Пекин, Тяньцзинь и другие города Китая, которые удалось посетить в первый приезд, напоминали пороховую бочку. Революция была единственным средством покончить с чудовищным бесправием народа. На севере Страна Советов показывала пример, как это делается.

Осенью 1927 г. я и мои товарищи окончили восточный факультет академии. Командование сочло нас подготовленными для работы в Китае. Несмотря на очень сложную обстановку там (к этому времени Чан Кайши уже совершил контрреволюционный переворот[14], уханьский гоминьдан изменил революции, а в августе вспыхнуло Наньчанское восстание[15], было принято решение послать нескольких военных советников в войска, находящиеся под влиянием Коммунистической партии Китая.

С тех пор, когда наши военные советники прибыли в Китай и начали налаживать работу в стенах военного училища в Гуанчжоу, времени прошло немного, а для создания настоящей кадровой армии явно мало. Однако в боях Северного похода в какой-то мере выкристаллизовались те воинские части и подразделения, которые могли стать костяком подлинно революционной армии. Прежде всего коммунистические полки отличались от гоминьдановских войск тем, что они не были наемными. Они формировались не по капризу какого-либо милитариста, не подчинялись командиру как нанимателю. Они состояли из добровольцев, из тех, кто понял, что такое революция, что она несет китайскому народу. Китайский солдат был вынослив, смел, воодушевлен идеей революции. Он старался учиться военному делу, понимать своего командира, прилагать все силы и выполнить боевой замысел. Но должен заметить, что редкий солдат до конца сознавал цели революции, для многих революция воплощалась в решении его личной судьбы, судьбы его близких.
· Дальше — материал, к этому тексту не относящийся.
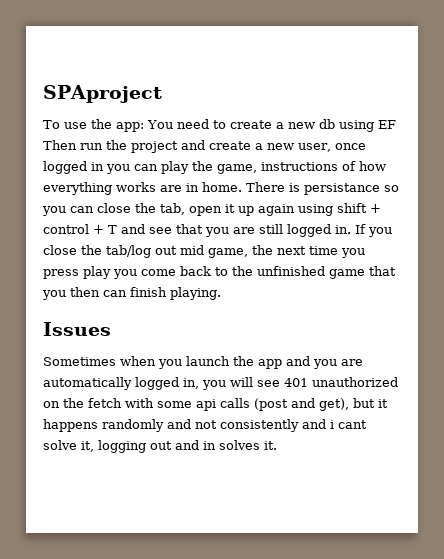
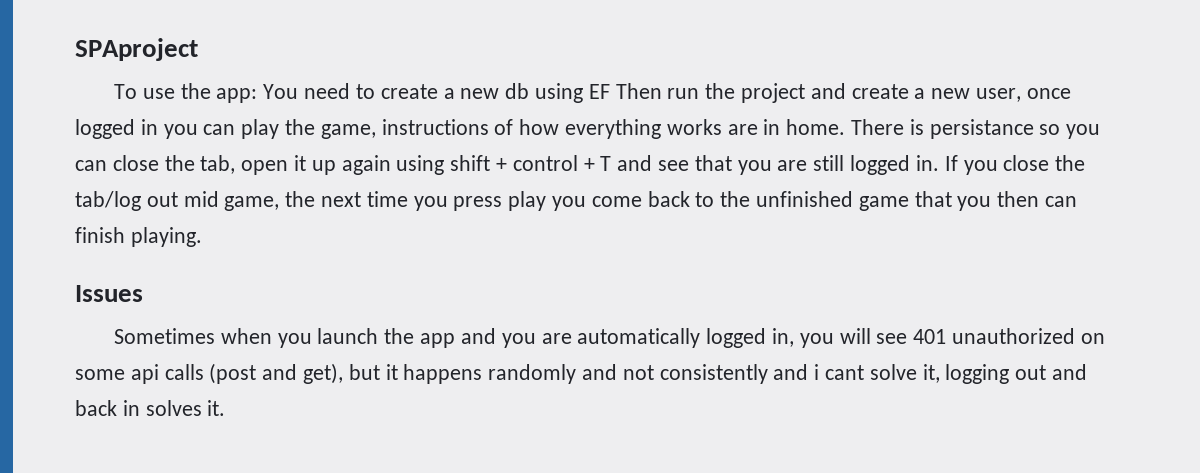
- Sometimes when you launch the app and you are automatically logged in, you will see 401 unauthorized on the fetch with some api calls (post and get), but it happens randomly and not consistently and i cant solve it, logging out and in solves it.
+ Sometimes when you launch the app and you are automatically logged in, you will see 401 unauthorized on some api calls (post and get), but it happens randomly and not consistently and i cant solve it, logging out and back in solves it.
Основной контингент революционных частей — крестьянский. Крестьянин, часто неграмотный или полуграмотный, не очень разбирался во всех оттенках революции, не до конца понимал, почему Чан Кайши не может примириться с коммунистами. Лишь позже пришло сознание, что Чан Кайши попросту предал революцию и перешел в стан ее врагов.

12

Чжан Цзолинь (1876–1928) — китайский милитарист, глава так называемой фынтяньской (мукденской) клики милитаристов, тесно связанной с японскими империалистами. Пытался изменить ориентацию и вступить в контакт с американцами и гоминьдановским правительством. Был убит японцами в 1928 г.

13

У Пэйфу (1878–1939) — китайский генерал, глава проанглийской чжилийской клики милитаристов, господствовавшей в долине Янцзы и частично в Северном Китае.

14

Контрреволюционный переворот Чан Кайши был совершен в Шанхае 12 апреля 1927 г.

15

Вооруженное восстание, организованное руководством КПК против сил контрреволюции, вспыхнуло в Наньчане 1 августа 1927 г. План действий предусматривал создание собственных вооруженных сил КПК, переход этих частей в Гуандун, где сохранились очаги крестьянского движения, и создание там новой революционной базы. Восстание потерпело поражение в результате решающего превосходства сил контрреволюции и не смогло остановить спада революционной волны.